Bunda terkekeh, membalikkan tubuh Raisa menghadapnya.

"Kok ketawa, Bund? Biasanya Bunda bakalan bi …."

Ucapan Raisa terhenti ketika menuruti arah kerlingan mata hitam Bundanya ke arah belakang Raisa.

Yuda melambai tangan sambil mengeluarkan senyum kecilnya yang sukses bikin Raisa melongo sekaligus malu. Raisa lupa kalau abangnya sudah berangkat pagi sekali bersama Papa ke luar kota dan hari ini dia sudah berjanji pergi bareng Yuda ke sekolah.

"Udah enggak usah bengong gitu, makan roti dulu." Bunda menuntun Raisa untuk duduk, membantunya mengolesi selai cokelat di roti.

Raisa memaksakan dirinya untuk melahap roti dengan cepat karena sedari tadi Yuda memperhatikannya lekat.

"Bunda, Raisa udah selesai. Kami pergi dulu, ya, assalammualaykum," pamitnya menyalami Bunda tanpa lupa mencium kedua pipi Bunda. Yuda juga melakukan hal sama menyalami Bunda sebelum berjalan ke arah mobil.

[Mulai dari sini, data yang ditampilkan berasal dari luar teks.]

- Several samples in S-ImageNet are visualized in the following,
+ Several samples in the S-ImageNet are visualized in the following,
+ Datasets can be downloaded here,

"Ayo naik, Sweetheart," ucap Yuda membuka pintu pengemudi untuk Raisa yang tersipu malu namun segera masuk agar tidak terlalu hanyut oleh sikap manis Yuda.

"Motor kenapa, Yu?" tanya Raisa ketika Yuda berhasil mendaratkan bokongnya di kursi kemudi.

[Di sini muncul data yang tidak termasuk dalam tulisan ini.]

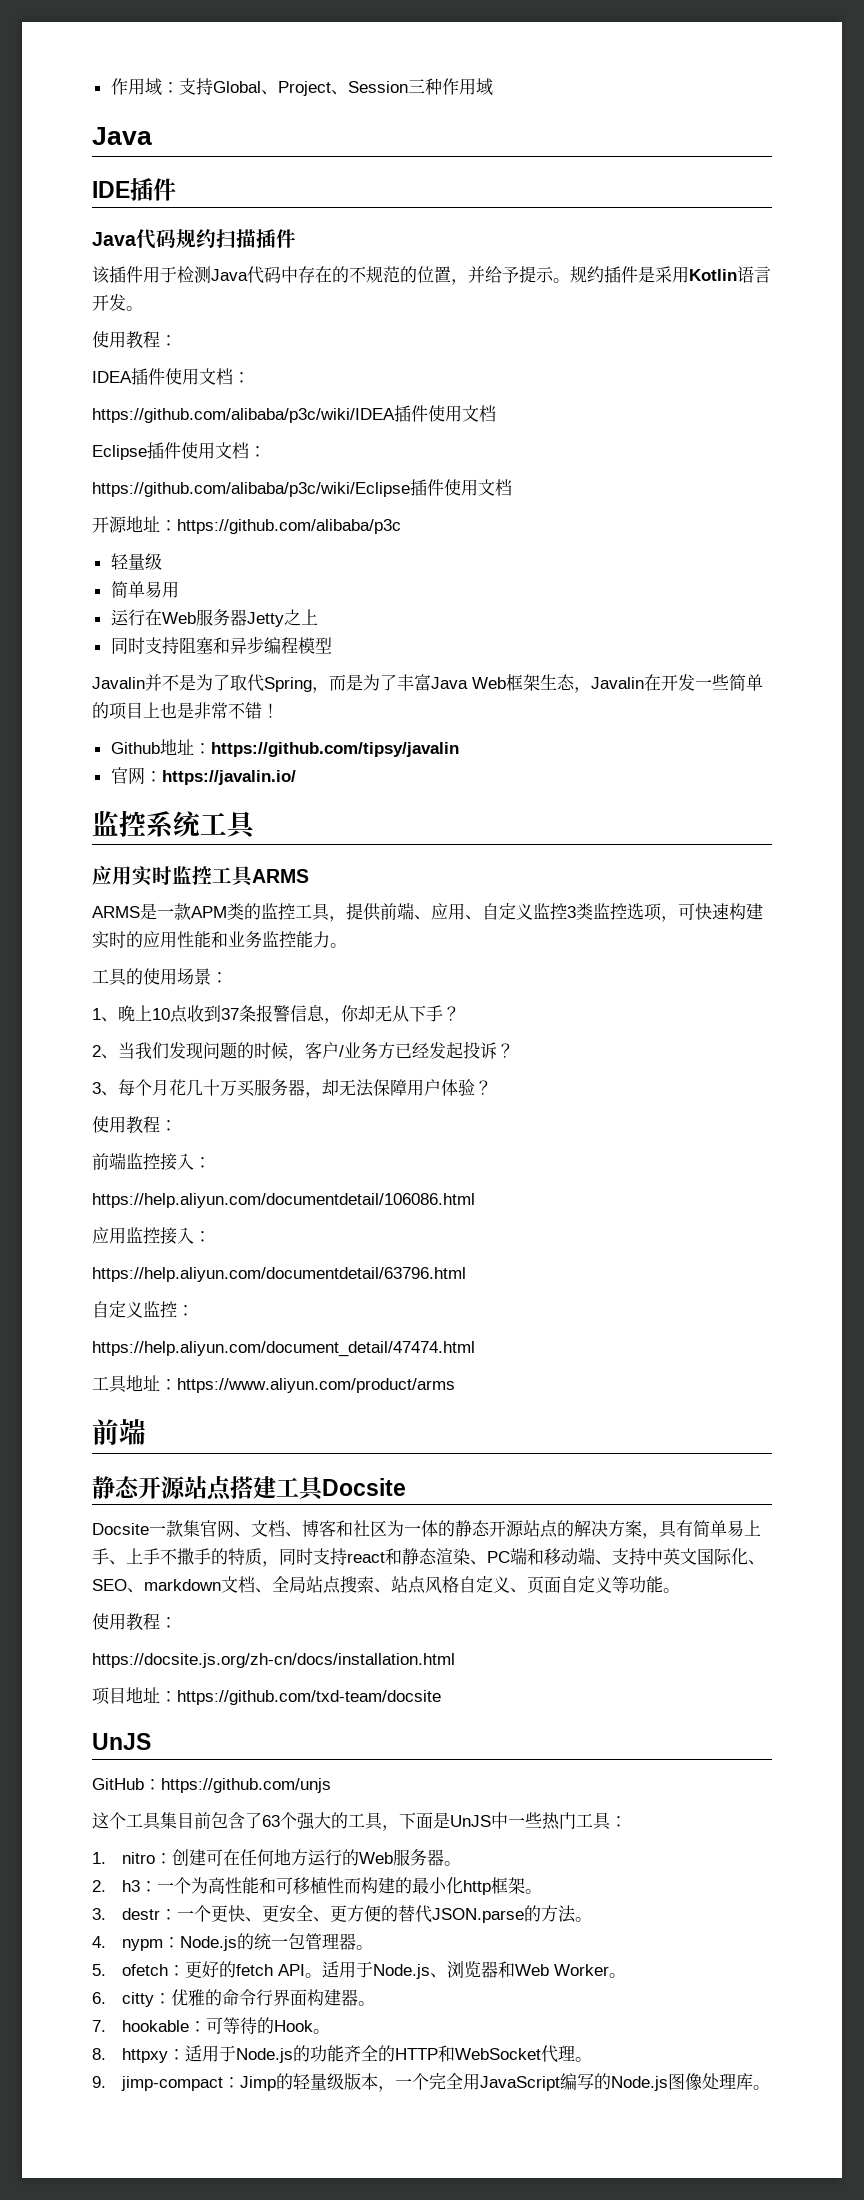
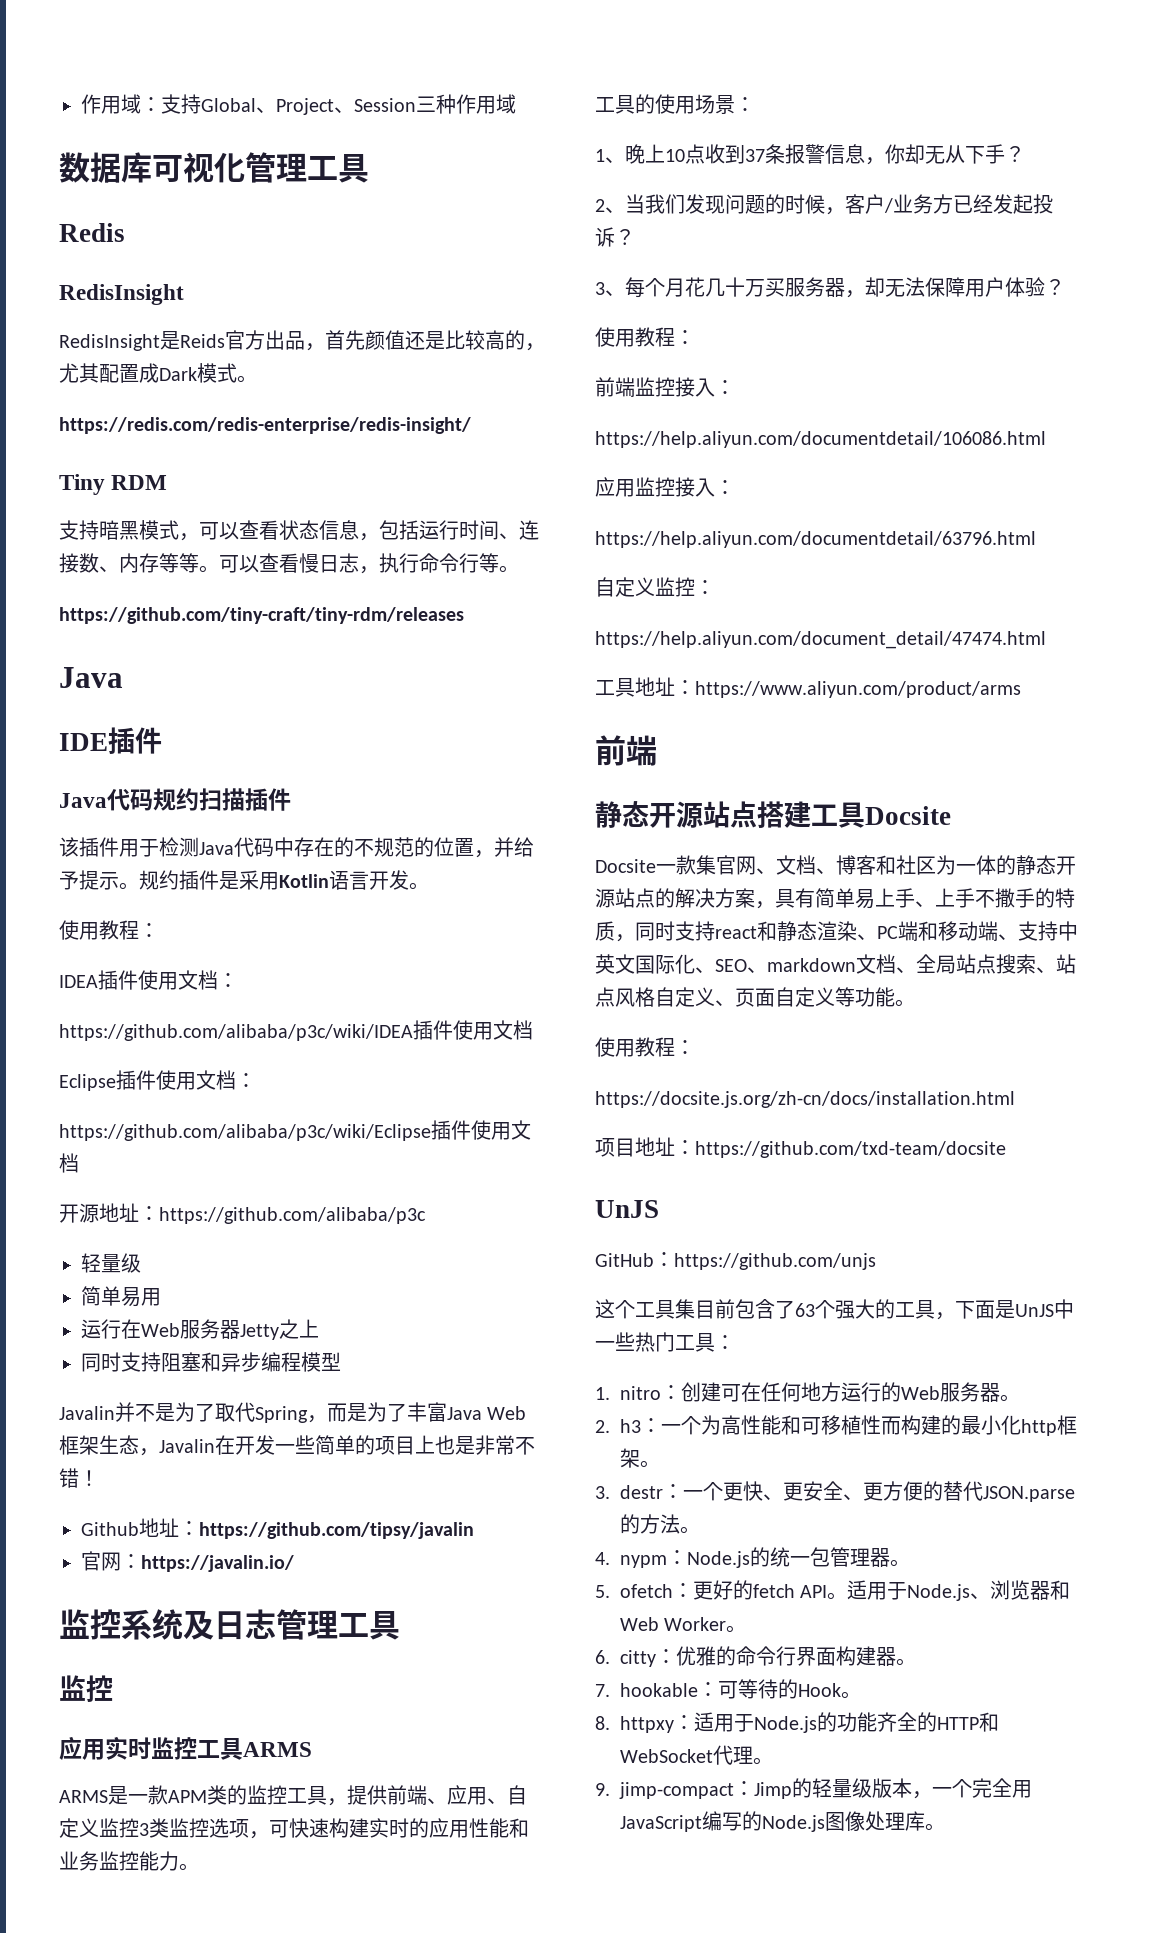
+ 数据库可视化管理工具
+ Redis
+ RedisInsight
+ RedisInsight是Reids官方出品，首先颜值还是比较高的，尤其配置成Dark模式。
+ https://redis.com/redis-enterprise/redis-insight/
+ Tiny RDM
+ 支持暗黑模式，可以查看状态信息，包括运行时间、连接数、内存等等。可以查看慢日志，执行命令行等。
+ https://github.com/tiny-craft/tiny-rdm/releases
- 监控系统工具
+ 监控系统及日志管理工具
+ 监控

"Di rumah, maaf enggak bisa meluk pinggang aku. Besok kalau kamu udah fit kita berangkat pakai motor. Aku nggak mau kamu masuk angin makanya kita pergi pakai mobil aja," jawab Yuda membantu Raisa memakai seatbelt. Yuda menahan tawanya melihat wajah dekat Raisa yang berubah merah. Perempuan itu tersipu atas kalimat panjang yang diutarakan Yuda sekaligus karena jarak antara mereka begitu dekat.

Setelah setengah menit berlalu Raisa mendorong pelan tangan Yuda yang masih melingkar di bahunya.

"Cepat, Yu, tinggal lima menit lagi."